The Albuquerque-based plan covers about 213,000 people, or about one quarter of the state's commercial enrollees. Of those, 53,000 members are in a for-profit HMO subsidiary, while the remainder are in nonrisk indemnity PPO and point-of-service plans. The Blues lost nearly $1.7 million in 1999 on premium revenue of $135.6 million, following an $11.9 million loss on revenue of $135.1 million in 1998, according to the New Mexico Insurance Division.
Both sides said a price had yet to be established, but they expected to file a proposal with the New Mexico insurance division by the end of May.
The buyer, Chicago-based Health Care Service Corp., is among the financially strongest Blues plans with more than 6 million members. It posted a gain of $49.7 million in 1998 on revenue of $7.8 billion, the latest year for which data were available, company spokesman Robert Kieckhefer said.
Earlier last week, the company gained approval from Texas Insurance Commissioner Jose Montemayor to acquire Aetna's 522,600-member NYLCare Health Plans in that state. The $500 million sale will fulfill the antitrust requirements of Aetna's acquisition of Prudential's managed-care business (Aug. 16, 1999, p. 10).
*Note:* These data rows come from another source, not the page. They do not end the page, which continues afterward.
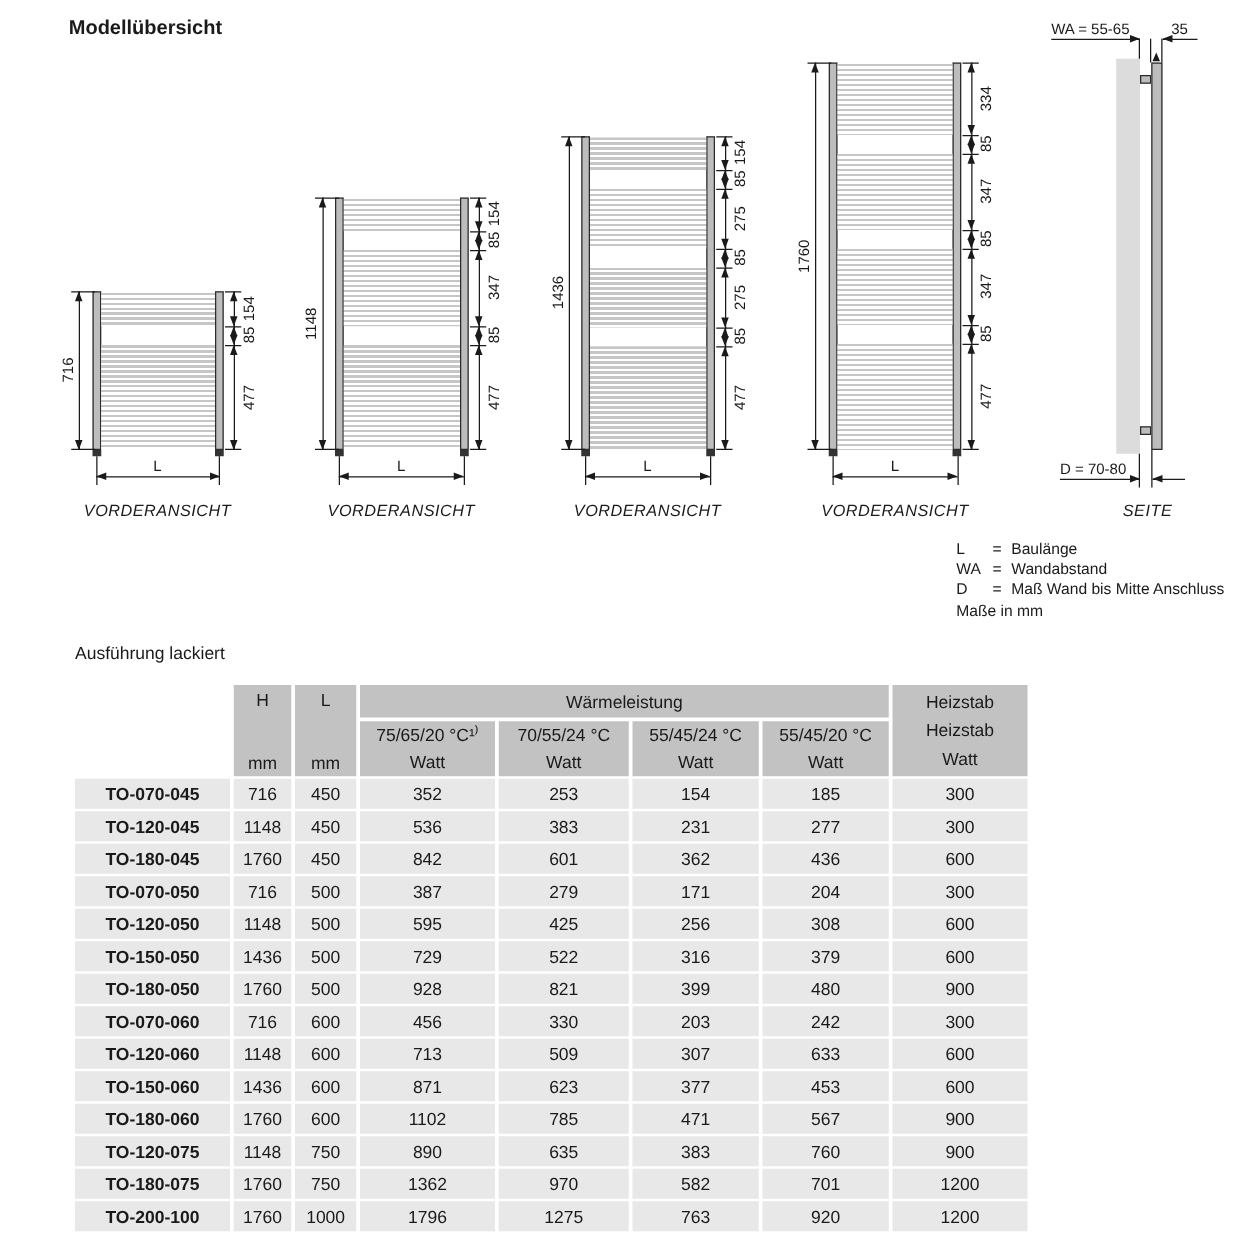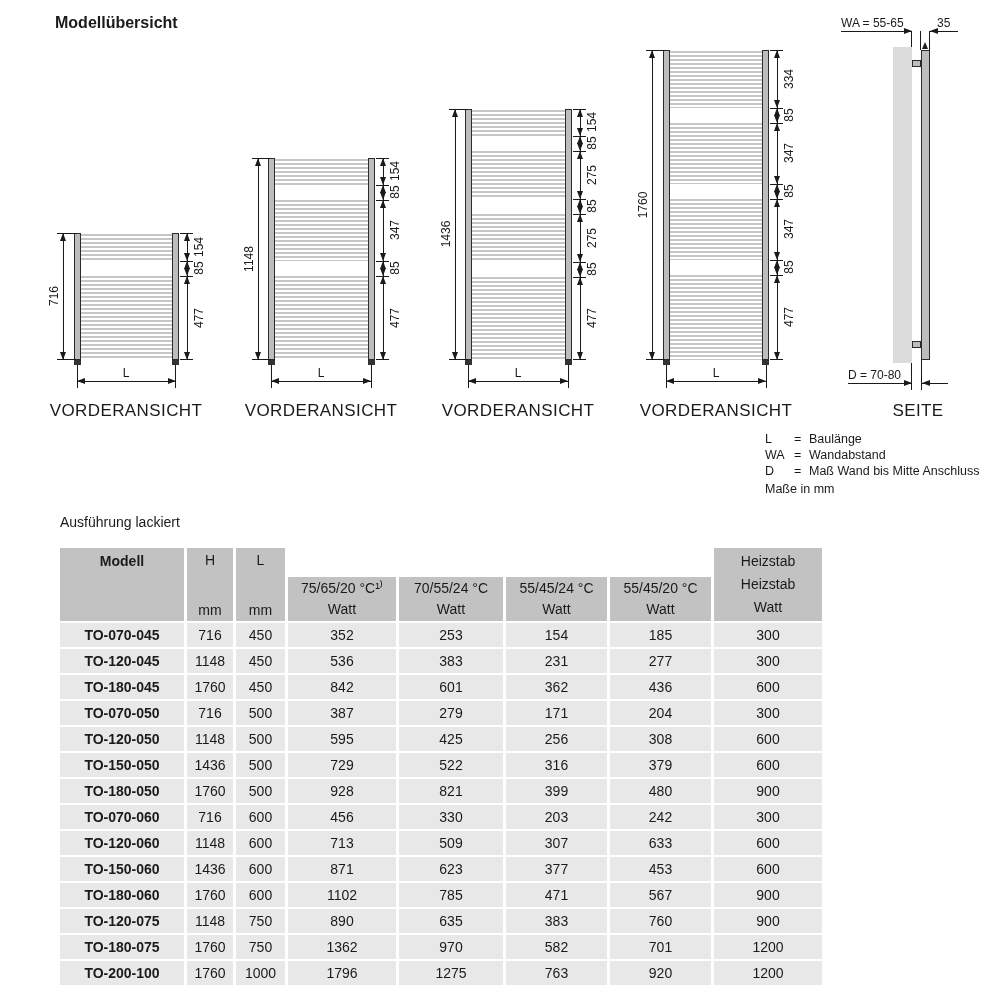--- a/index.html
+++ b/index.html
@@ -19,7 +19,7 @@
   .rungs{position:absolute;background:repeating-linear-gradient(to bottom,#c6c6c6 0px,#c6c6c6 2px,#ffffff 2px,#ffffff 4px);}
   .rl{position:absolute;font-size:12px;white-space:nowrap;transform:translate(-50%,-50%) rotate(-90deg);}
   .llab{position:absolute;font-size:12px;transform:translateX(-50%);}
-  .cap{position:absolute;font-size:17px;letter-spacing:0.4px;transform:translateX(-50%);white-space:nowrap;}
+  .cap{position:absolute;font-size:13px;letter-spacing:0.4px;transform:translateX(-50%);white-space:nowrap;font-style:italic;}
   .dimtxt{position:absolute;font-size:12px;white-space:nowrap;}
   
   .title{position:absolute;left:55px;top:14px;font-size:16px;font-weight:bold;}

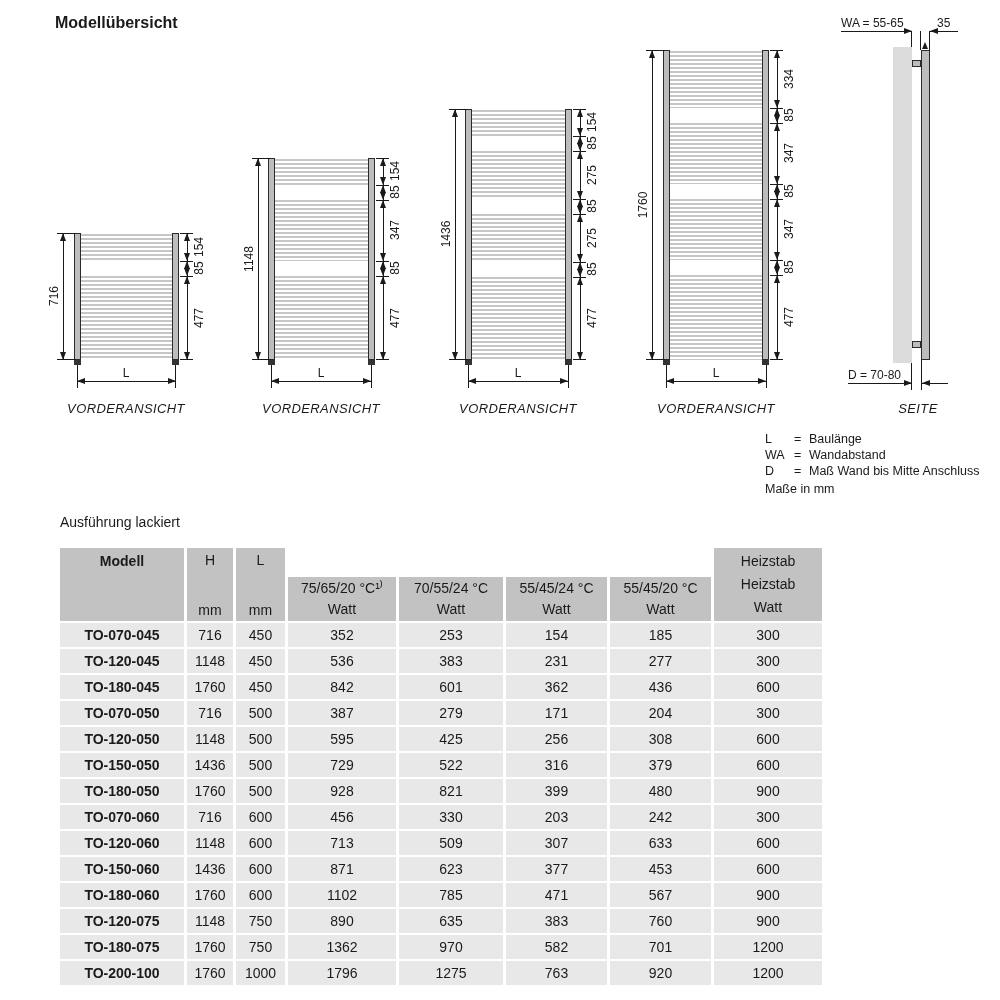--- a/index.html
+++ b/index.html
@@ -294,7 +294,6 @@
 
   <div id="tbl">
     <div id="thead">
-      <div class="hc full modell" style="left:0;width:124px">Modell</div>
       <div class="hc full vsplit" style="left:127px;width:46px">
         <span>H</span>
         <span>mm</span>

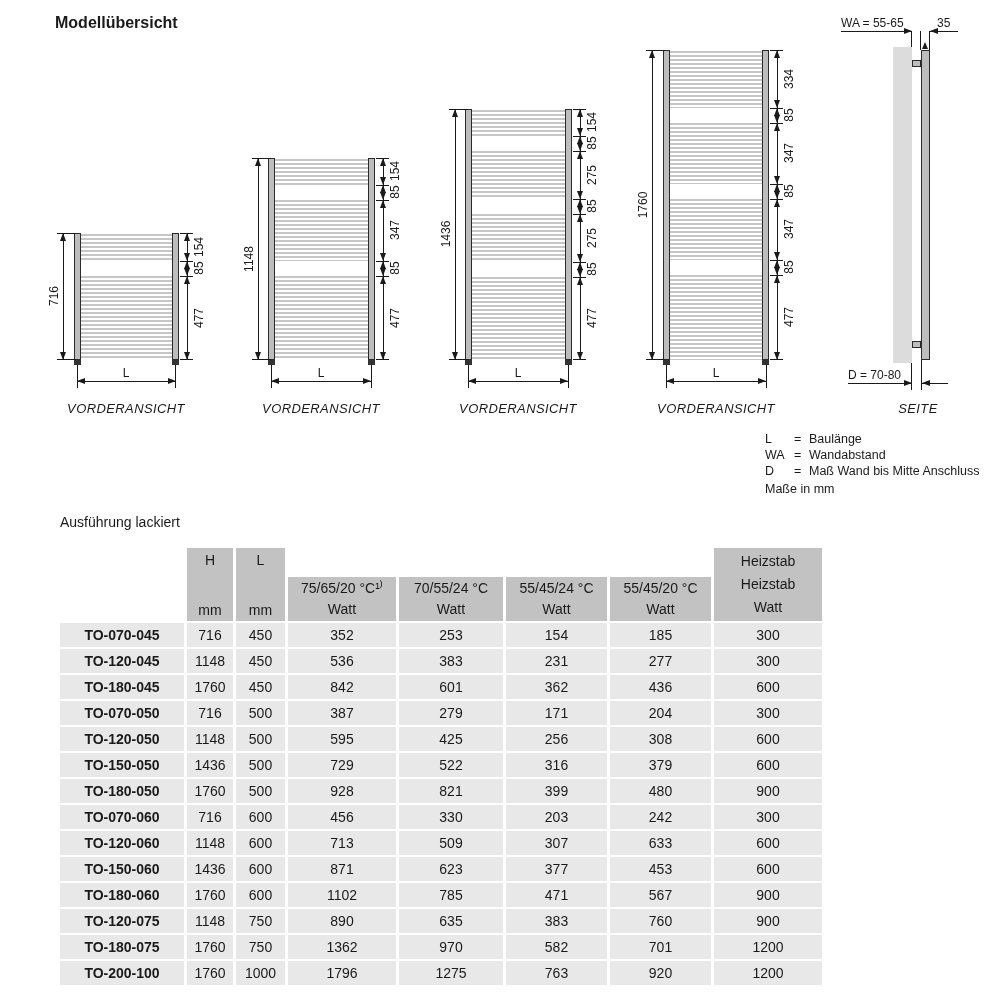--- a/index.html
+++ b/index.html
@@ -302,6 +302,7 @@
         <span>L</span>
         <span>mm</span>
       </div>
+      <div class="hc band" style="left:228px;width:423px">Wärmeleistung</div>
       <div class="hc sub" style="left:228px;width:108px">
         <div>75/65/20 °C¹⁾</div>
         <div>Watt</div>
New Mexico Superintendent of Insurance Don Letherer, who has approval power over the latest deal, said he doesn't expect any problems. He said any proceeds from the sale should go to a charitable trust.
"(The New Mexico Blues) has had very poor results over the last few years, and we're delighted to have a sound institution like the Health Care Service Corp. involved," Letherer said.
In a news release, Health Care Services Chief Executive Officer Ray McCaskey said his company will improve customer service and cost controls at the New Mexico Blues, which is the state's only not-for-profit health plan.
"We are particularly interested in cross-border business possibilities between New Mexico and Blue Shield of Texas," McCaskey said in the written statement.
Meanwhile, other deals could be in the works. Kieckhefer said Health Care Services is actively pursuing a strategy of consolidating not-for-profit Blues plans, regardless of geographic location. He said McCaskey is "fond of saying that we're probably talking to more Blues plans than we're not talking to."